Sahabat saya, seorang wartawan senior di Australia, menyampaikan ucapan selamat atas rencana pembangunan IKN. Ia mengatakan kesalutanannya kepada saya, bahwa IKN itu tidak dibangun dengan uang APBN, tambahnya.
IKN (Ibu Kota Negara) Nusantara, sebuah proyek ambisius yang digagas oleh Presiden Joko Widodo, sebagai mimpi di siang bolong. Tetapitnightmare bagi rakyat. Proyek itu Tanpa ada tanda-tanda yang jelas, tiba-tiba gagasan untuk memindahkan ibu kota negara dari Jakarta ke Kalimantan Timur muncul ke permukaan. Tak lama setelah itu, berbagai desain mulai disusun dan proyek tersebut kemudian diresmikan melalui Undang-Undang yang ditetapkan secara kilat.
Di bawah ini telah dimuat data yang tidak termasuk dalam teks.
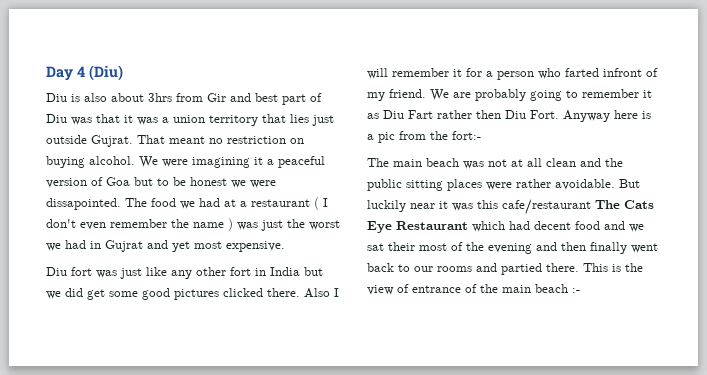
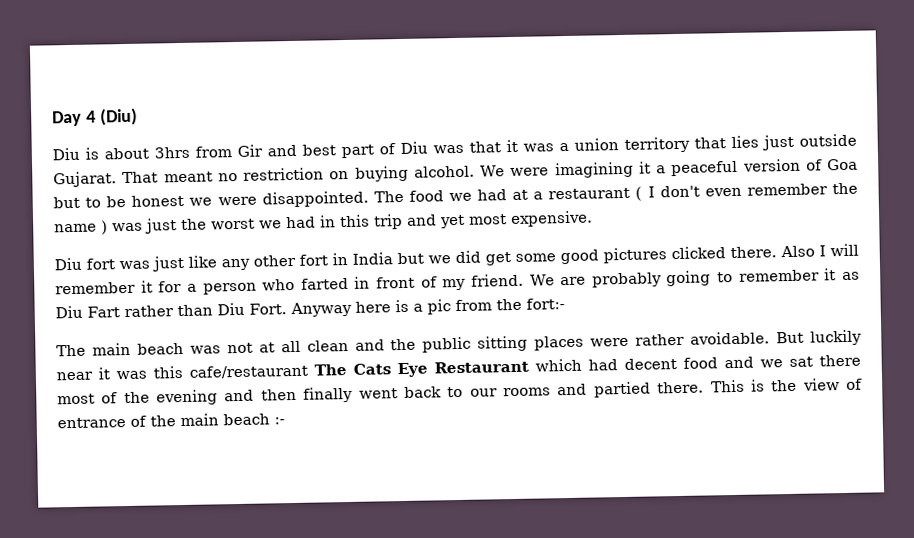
- Diu is also about 3hrs from Gir and best part of Diu was that it was a union territory that lies just outside Gujrat.
+ Diu is about 3hrs from Gir and best part of Diu was that it was a union territory that lies just outside Gujarat.
- We were imagining it a peaceful version of Goa but to be honest we were dissapointed.
+ We were imagining it a peaceful version of Goa but to be honest we were disappointed.
- The food we had at a restaurant ( I don't even remember the name ) was just the worst we had in Gujrat and yet most expensive.
+ The food we had at a restaurant ( I don't even remember the name ) was just the worst we had in this trip and yet most expensive.
- Also I will remember it for a person who farted infront of my friend.
+ Also I will remember it for a person who farted in front of my friend.
- We are probably going to remember it as Diu Fart rather then Diu Fort.
+ We are probably going to remember it as Diu Fart rather than Diu Fort.
- But luckily near it was this cafe/restaurant The Cats Eye Restaurant which had decent food and we sat their most of the evening and then finally went back to our rooms and partied there.
+ But luckily near it was this cafe/restaurant The Cats Eye Restaurant which had decent food and we sat there most of the evening and then finally went back to our rooms and partied there.

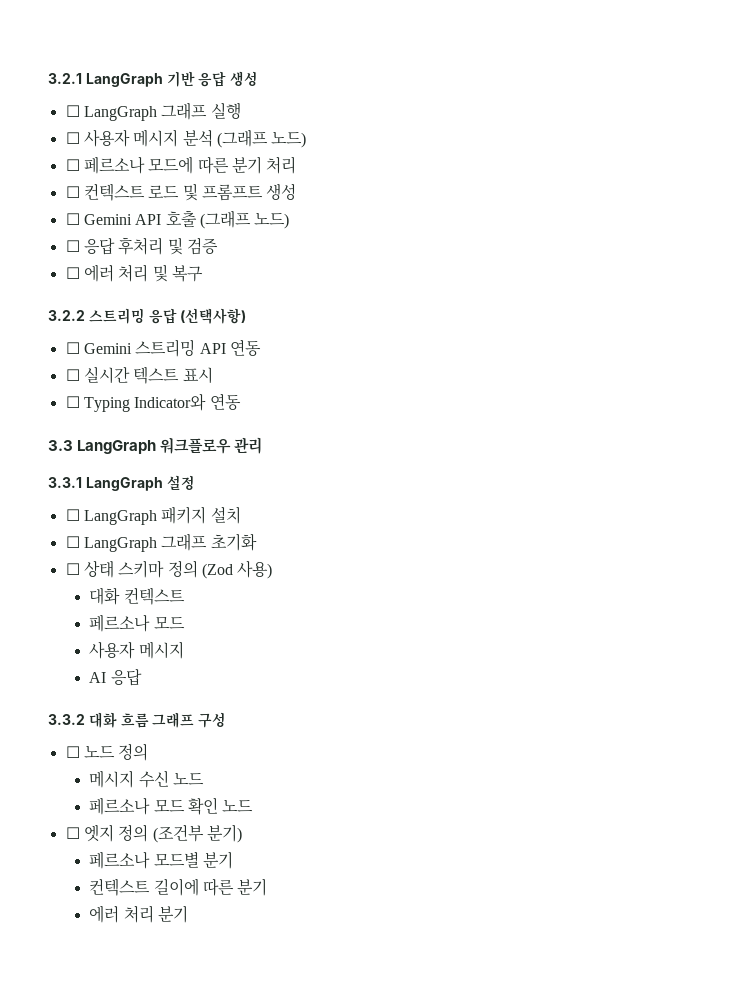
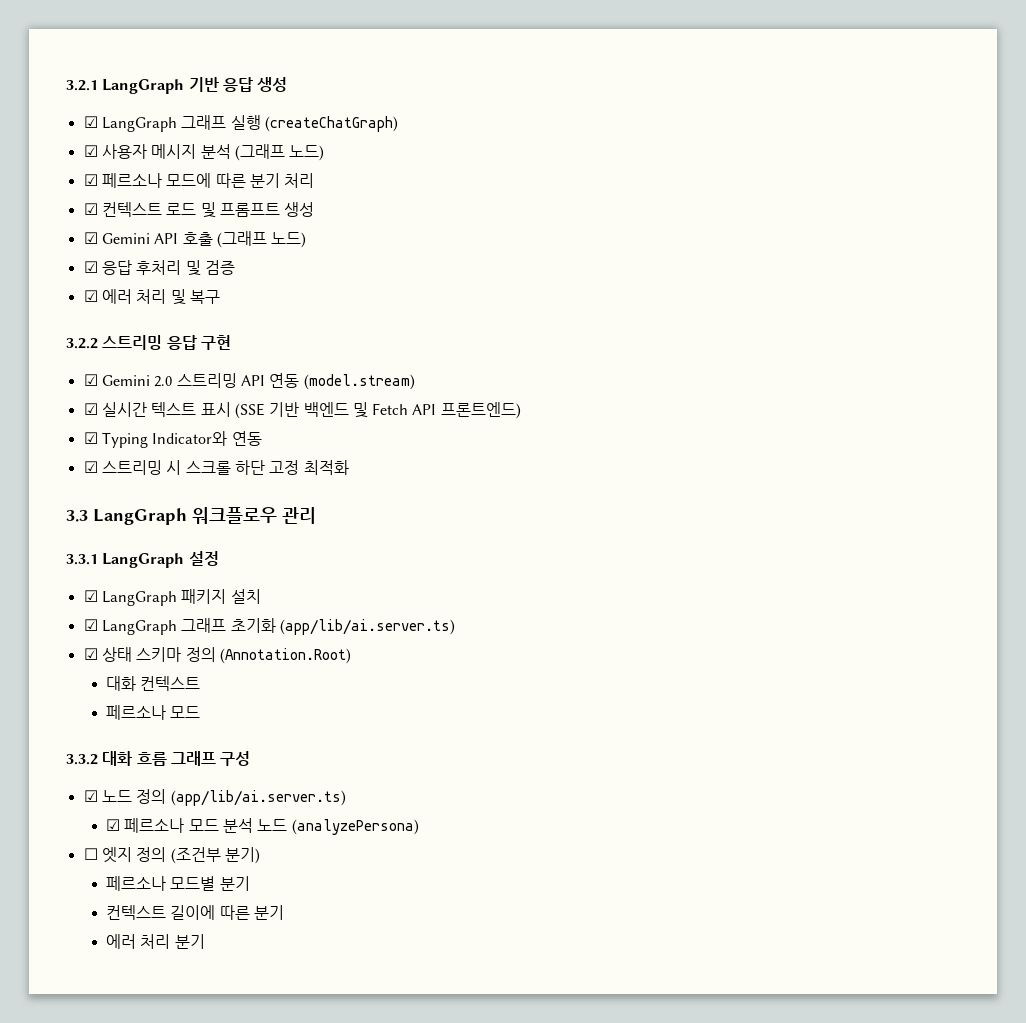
- ☐ LangGraph 그래프 실행
- ☐ 사용자 메시지 분석 (그래프 노드)
+ ☑ LangGraph 그래프 실행 (createChatGraph)
+ ☑ 사용자 메시지 분석 (그래프 노드)
- ☐ 페르소나 모드에 따른 분기 처리
+ ☑ 페르소나 모드에 따른 분기 처리
- ☐ 컨텍스트 로드 및 프롬프트 생성
+ ☑ 컨텍스트 로드 및 프롬프트 생성
- ☐ Gemini API 호출 (그래프 노드)
+ ☑ Gemini API 호출 (그래프 노드)
- ☐ 응답 후처리 및 검증
+ ☑ 응답 후처리 및 검증
- ☐ 에러 처리 및 복구
+ ☑ 에러 처리 및 복구
- 3.2.2 스트리밍 응답 (선택사항)
- ☐ Gemini 스트리밍 API 연동
- ☐ 실시간 텍스트 표시
- ☐ Typing Indicator와 연동
+ 3.2.2 스트리밍 응답 구현
+ ☑ Gemini 2.0 스트리밍 API 연동 (model.stream)
+ ☑ 실시간 텍스트 표시 (SSE 기반 백엔드 및 Fetch API 프론트엔드)
+ ☑ Typing Indicator와 연동
+ ☑ 스트리밍 시 스크롤 하단 고정 최적화
- ☐ LangGraph 패키지 설치
+ ☑ LangGraph 패키지 설치
- ☐ LangGraph 그래프 초기화
- ☐ 상태 스키마 정의 (Zod 사용)
+ ☑ LangGraph 그래프 초기화 (app/lib/ai.server.ts)
+ ☑ 상태 스키마 정의 (Annotation.Root)
  대화 컨텍스트
  페르소나 모드
- 사용자 메시지
- AI 응답
- ☐ 노드 정의
- 메시지 수신 노드
- 페르소나 모드 확인 노드
+ ☑ 노드 정의 (app/lib/ai.server.ts)
+ ☑ 페르소나 모드 분석 노드 (analyzePersona)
Namun, sejak awal, proyek ini sudah diwarnai dengan berbagai kontroversi dan masalah yang belum teratasi.
Salah satu kritik utama terhadap proyek IKN adalah kurangnya legalitas dan analisis AMDAL (Analisis Mengenai Dampak Lingkungan) saat pertama kali diumumkan. Proyek sebesar ini seharusnya memiliki landasan hukum yang kuat dan analisis lingkungan yang komprehensif untuk memastikan keberlanjutannya. Namun, peluncurannya terkesan tergesa-gesa dan tanpa persiapan yang memadai.
Pada awalnya, pemerintah berjanji bahwa proyek ini tidak akan membebani Anggaran Pendapatan dan Belanja Negara (APBN). Dana untuk pembangunan IKN diharapkan berasal dari investasi swasta dan kerja sama dengan investor asing. Namun, realitasnya berbicara lain. Hingga kini, hampir tidak ada investor yang datang untuk berinvestasi di IKN, dan proyek ini akhirnya menjadi beban tambahan bagi APBN. Ketergantungan pada dana APBN semakin memperlihatkan kelemahan dalam perencanaan dan pelaksanaan proyek ini.
Ambisi pemerintah untuk menggelar upacara Hari Kemerdekaan Indonesia pada 17 Agustus tahun ini di IKN juga tidak terealisasi seperti yang diinginkan Jokowi. Gagasan ini sempat menjadi simbol dari cepatnya pembangunan IKN, tetapi kenyataannya infrastruktur dasar pun masih belum selesai. Kegagalan ini menambah daftar panjang hambatan dan tantangan yang dihadapi oleh proyek IKN.
Menurut data terbaru, hingga akhir 2023, kemajuan pembangunan IKN masih jauh dari target. Dari total luas wilayah yang direncanakan, baru sekitar 20% yang berhasil dibangun. Keterbatasan anggaran, lambatnya proses pembebasan lahan, serta masalah teknis dan lingkungan menjadi kendala utama yang menghambat percepatan pembangunan. Padahal, pemerintah sempat menargetkan sebagian besar infrastruktur dasar selesai pada pertengahan 2024.
Kritik lain yang tidak kalah penting adalah dampak sosial dan lingkungan dari proyek ini. Pemindahan ibu kota diperkirakan akan mengusir ribuan penduduk asli dari tempat tinggal mereka, mengubah ekosistem hutan hujan tropis yang kaya, serta meningkatkan risiko bencana alam seperti banjir dan tanah longsor. Analisis dampak sosial dan lingkungan yang kurang matang membuat proyek ini semakin diragukan manfaat jangka panjangnya.
Lebih dari itu, pandemi COVID-19 yang melanda dunia sejak awal 2020 semakin memperumit situasi. Sumber daya negara yang seharusnya difokuskan untuk menangani krisis kesehatan dan ekonomi, terpecah dengan ambisi pembangunan ibu kota baru. Kritik datang dari berbagai kalangan, termasuk ekonom, akademisi, dan aktivis lingkungan yang menilai bahwa prioritas negara seharusnya pada pemulihan ekonomi pasca pandemi, bukan pada proyek mewah yang belum jelas masa depannya.
Dengan semua hambatan dan kegagalan yang telah terjadi, proyek IKN menjadi sebuah cerminan dari ambisi besar yang tidak diiringi dengan perencanaan dan pelaksanaan yang matang. Sejauh ini, proyek ini belum menunjukkan tanda-tanda keberhasilan yang nyata, malah menambah beban bagi negara.
Ke depan, pemerintah perlu lebih realistis dalam menilai kembali prioritas pembangunan dan memastikan bahwa setiap proyek besar dilakukan dengan kajian mendalam serta dukungan penuh dari semua pihak terkait. Hanya dengan demikian, mimpi besar seperti IKN bisa diwujudkan menjadi kenyataan yang bermanfaat bagi seluruh rakyat Indonesia.